━━━━━ EXCERPTED RECORDS

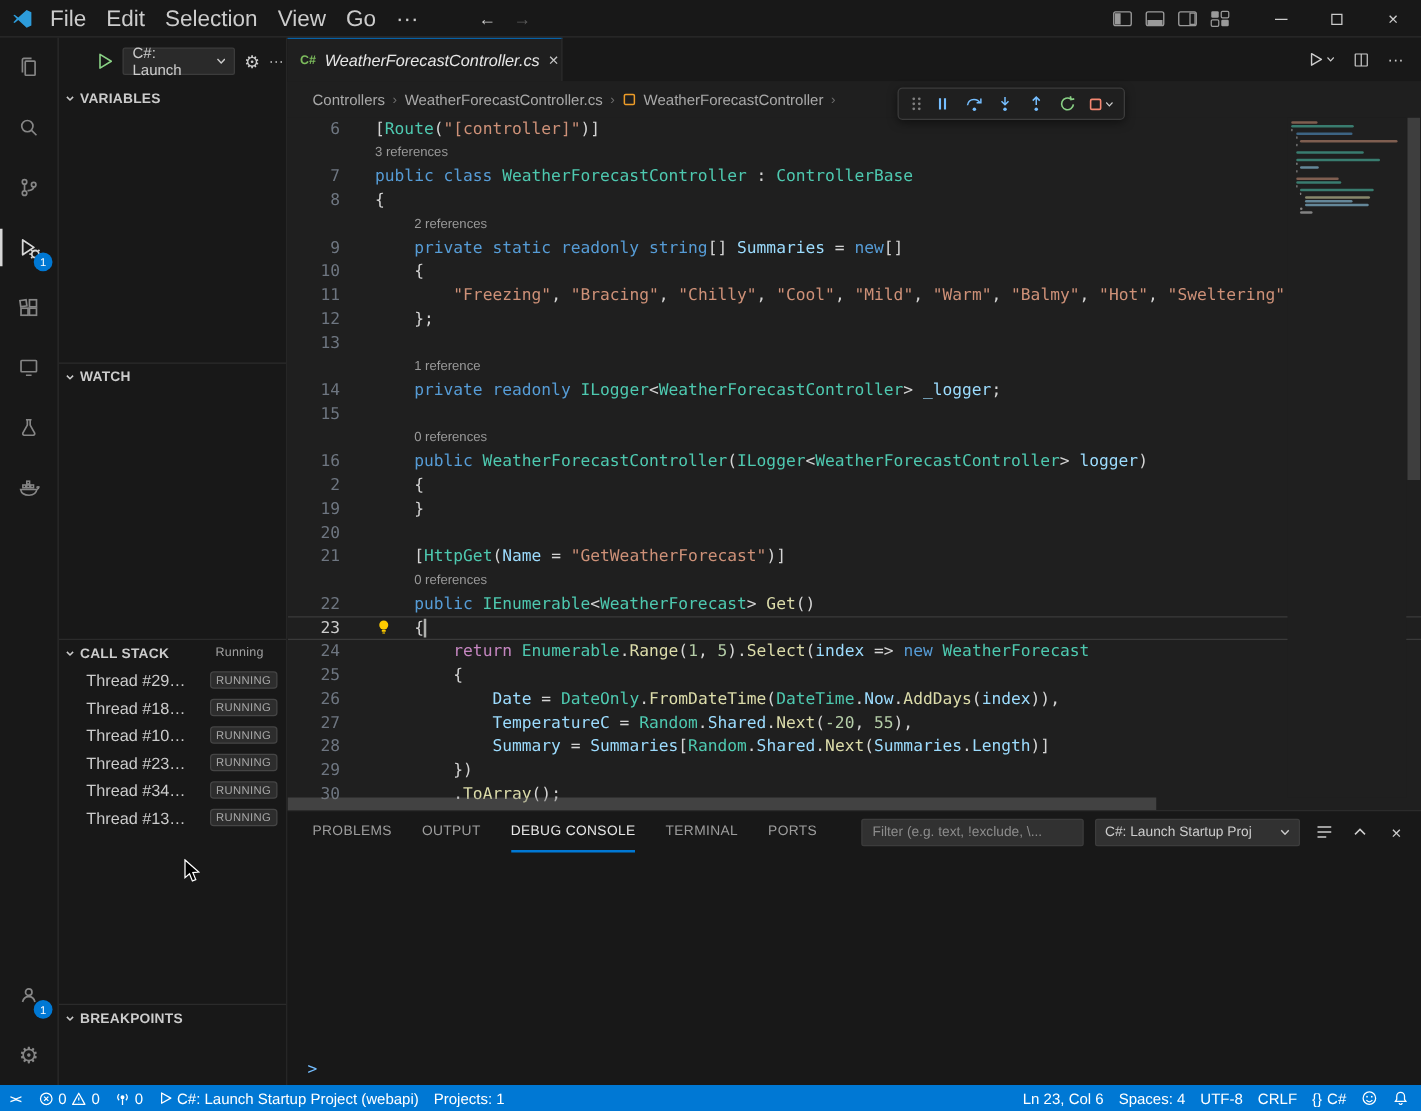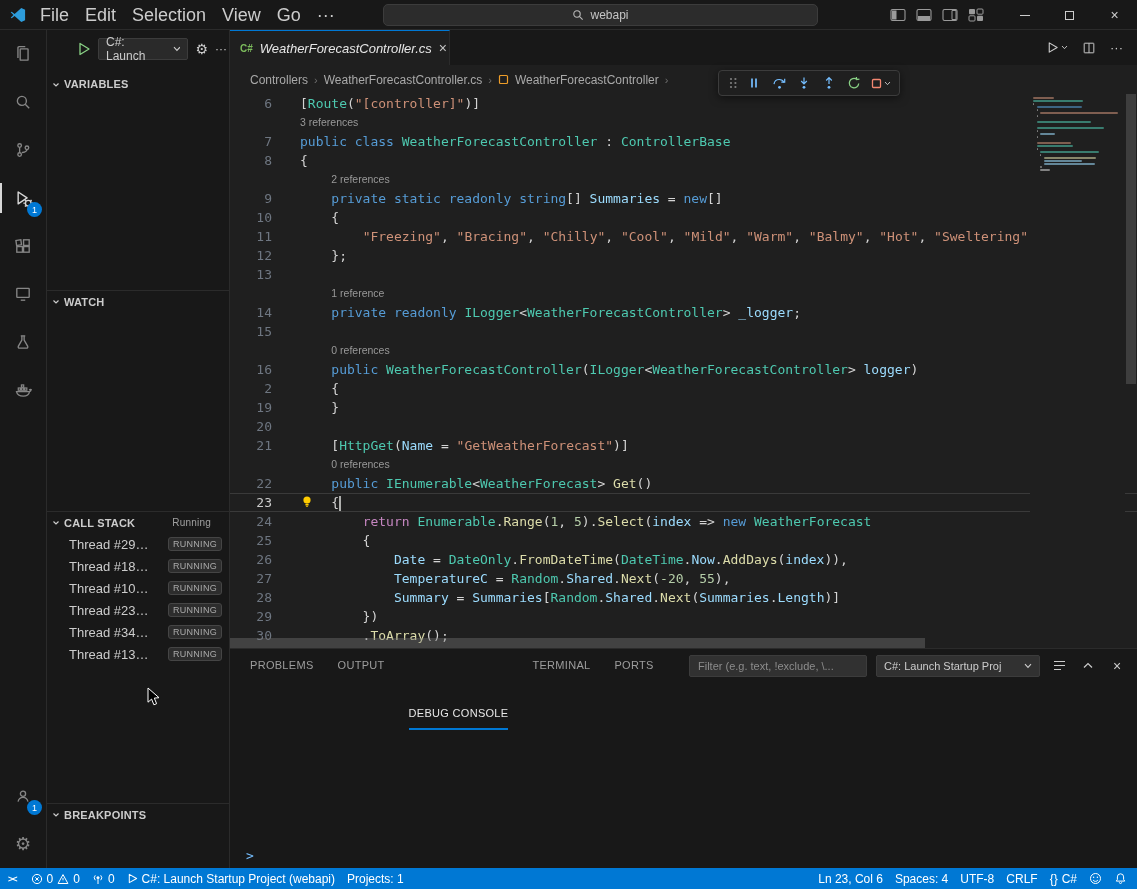--- a/index.html
+++ b/index.html
@@ -81,21 +81,21 @@
 
   .debug-toolbar { position:absolute; top:40px; left:488px; height:26px; display:flex; align-items:center; gap:7px; padding:0 8px; background:#1F1F1F; border:1px solid #3C3C3C; border-radius:4px; box-shadow:0 2px 8px rgba(0,0,0,0.5); z-index:50; }
   .dtb-btn { display:flex; align-items:center; justify-content:center; width:18px; height:22px; }
   .dtb-stop-wrap { display:flex; align-items:center; gap:1px; width:auto; }
 
   
   .panel { height:220px; flex:none; background:#181818; border-top:1px solid #2B2B2B; display:flex; flex-direction:column; position:relative; }
   .panel-header { height:33px; flex:none; display:flex; align-items:center; padding:0 10px 0 20px; }
   .panel-tabs { display:flex; gap:24px; height:100%; }
   .panel-tab { height:100%; display:flex; align-items:center; font-size:11px; letter-spacing:.3px; color:#9D9D9D; border-bottom:2px solid transparent; }
-  .panel-tab.active { color:#E7E7E7; border-bottom-color:#0078D4;margin-top:48px; }
+  .panel-tab.active { color:#E7E7E7; border-bottom-color:#0078D4; }
   .panel-controls { margin-left:auto; display:flex; align-items:center; gap:9px; }
   .filter-input { width:178px; height:22px; background:#313131; border:1px solid #3C3C3C; border-radius:2px; color:#CCCCCC; font-size:11px; padding:0 8px; outline:none; font-family:"Liberation Sans", sans-serif; }
   .filter-input::placeholder { color:#8C8C8C; }
   .console-select { width:164px; height:22px; background:#313131; border:1px solid #3C3C3C; border-radius:2px; display:flex; align-items:center; padding:0 7px; gap:4px; font-size:11px; color:#CCCCCC; }
   .console-select .lbl { overflow:hidden; white-space:nowrap; }
   .console-select .chev { margin-left:auto; display:flex; }
   .panel-icon { display:flex; align-items:center; justify-content:center; width:20px; height:22px; color:#CCCCCC; font-size:14px; }
   .panel-body { flex:1; }
   .console-input-row { height:24px; display:flex; align-items:center; padding-left:16px; font:13px/24px "DejaVu Sans Mono", monospace; color:#75BEFF; }
 
@@ -123,29 +123,20 @@
         <div class="menu-item">Edit</div>
         <div class="menu-item">Selection</div>
         <div class="menu-item">View</div>
         <div class="menu-item">Go</div>
       </div>
     <div class="menu-item">···</div>
     <div class="nav-arrows">
       <span class="nav-back">←</span>
       <span class="nav-fwd">→</span>
     </div>
-    <div class="searchbox">
-      <span>
-        <svg width="12" height="12" viewBox="0 0 12 12">
-            <circle cx="5" cy="5" r="3.2" stroke="#BBBBBB" fill="none" stroke-width="1.1"></circle>
-            <path d="M7.4 7.4L10.6 10.6" stroke="#BBBBBB" stroke-width="1.1"></path>
-          </svg>
-      </span>
-      <span>webapi</span>
-    </div>
     <div class="tb-right">
       <div class="layout-icons">
         <span>
             <svg width="16" height="14" viewBox="0 0 16 14">
               <rect x="1" y="1.5" width="14" height="11" rx="1.5" fill="none" stroke="#9A9A9A" stroke-width="1.1"></rect>
               <path d="M2 2.5h4.5v9H2z" fill="#9A9A9A"></path>
             </svg>
           </span>
         <span>
             <svg width="16" height="14" viewBox="0 0 16 14">
@@ -279,21 +270,21 @@
       <span class="launch-select">
         <span>C#: Launch</span>
         <svg width="8" height="6" viewBox="0 0 8 6">
             <path d="M1 1.2L4 4.4 7 1.2" fill="none" stroke="#CCCCCC" stroke-width="1.1"></path>
           </svg>
       </span>
       <span class="gear-glyph" style="font-size:14px;color:#CCCCCC;">⚙</span>
       <span style="color:#CCCCCC;font-size:12px;">···</span>
     </div>
 
-    <div class="sb-section-header" style="top:38px;align-items:flex-end;">
+    <div class="sb-section-header" style="top:38px;">
       <svg width="10" height="10" viewBox="0 0 10 10">
           <path d="M2.5 3.5L5 6l2.5-2.5" fill="none" stroke="#CCCCCC" stroke-width="1.2"></path>
         </svg>
       <span>VARIABLES</span>
     </div>
 
     <div class="sb-section-header sb-sep" style="top:260px;">
       <svg width="10" height="10" viewBox="0 0 10 10">
           <path d="M2.5 3.5L5 6l2.5-2.5" fill="none" stroke="#CCCCCC" stroke-width="1.2"></path>
         </svg>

━━━━━━━━━━

**TASK BRIEF:** Match on "center": copy every line in the records that has it.

**WRITTEN RESPONSE:**
   .debug-toolbar { position:absolute; top:40px; left:488px; height:26px; display:flex; align-items:center; gap:7px; padding:0 8px; background:#1F1F1F; border:1px solid #3C3C3C; border-radius:4px; box-shadow:0 2px 8px rgba(0,0,0,0.5); z-index:50; }
   .dtb-btn { display:flex; align-items:center; justify-content:center; width:18px; height:22px; }
   .dtb-stop-wrap { display:flex; align-items:center; gap:1px; width:auto; }
   .panel-header { height:33px; flex:none; display:flex; align-items:center; padding:0 10px 0 20px; }
   .panel-tab { height:100%; display:flex; align-items:center; font-size:11px; letter-spacing:.3px; color:#9D9D9D; border-bottom:2px solid transparent; }
   .panel-controls { margin-left:auto; display:flex; align-items:center; gap:9px; }
   .console-select { width:164px; height:22px; background:#313131; border:1px solid #3C3C3C; border-radius:2px; display:flex; align-items:center; padding:0 7px; gap:4px; font-size:11px; color:#CCCCCC; }
   .panel-icon { display:flex; align-items:center; justify-content:center; width:20px; height:22px; color:#CCCCCC; font-size:14px; }
   .console-input-row { height:24px; display:flex; align-items:center; padding-left:16px; font:13px/24px "DejaVu Sans Mono", monospace; color:#75BEFF; }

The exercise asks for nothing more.